§ Exercise details
Repeat exactly, and only, the lines running from the one that holds "Saugnäpfe lichterketten - 20×,: none" to the end of the records.
** Recorded data follows **
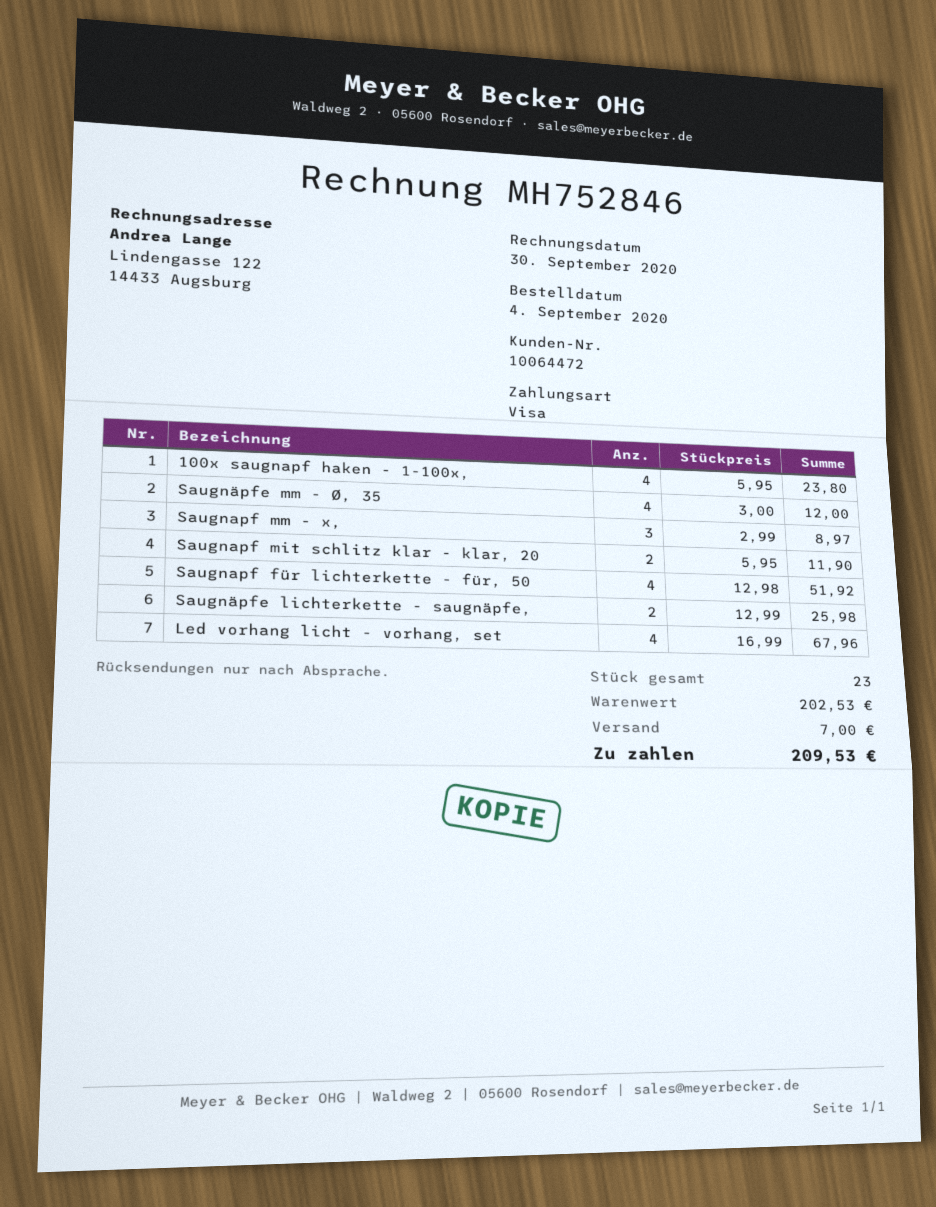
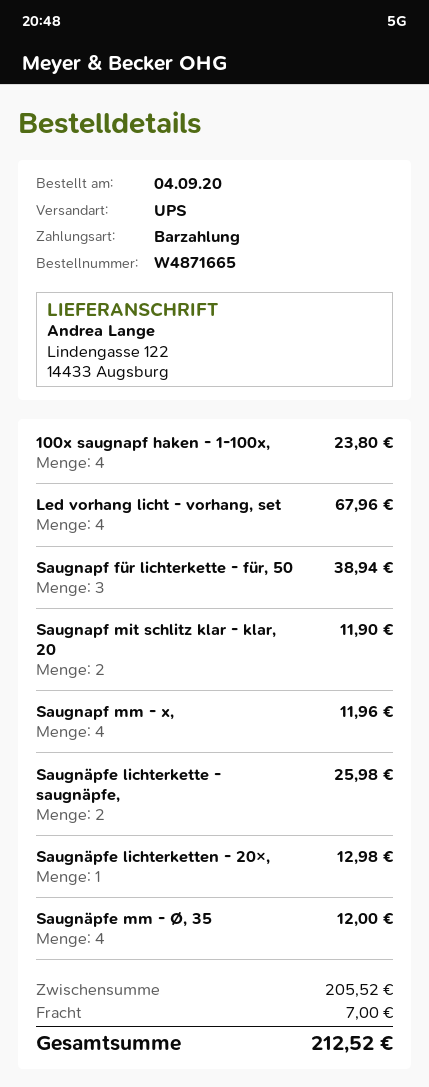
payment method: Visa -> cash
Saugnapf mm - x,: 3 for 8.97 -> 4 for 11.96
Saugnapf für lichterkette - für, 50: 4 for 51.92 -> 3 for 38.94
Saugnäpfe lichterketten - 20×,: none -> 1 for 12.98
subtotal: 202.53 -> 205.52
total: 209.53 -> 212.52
** End of Recorded data **
§ Your solution
Saugnäpfe lichterketten - 20×,: none -> 1 for 12.98
subtotal: 202.53 -> 205.52
total: 209.53 -> 212.52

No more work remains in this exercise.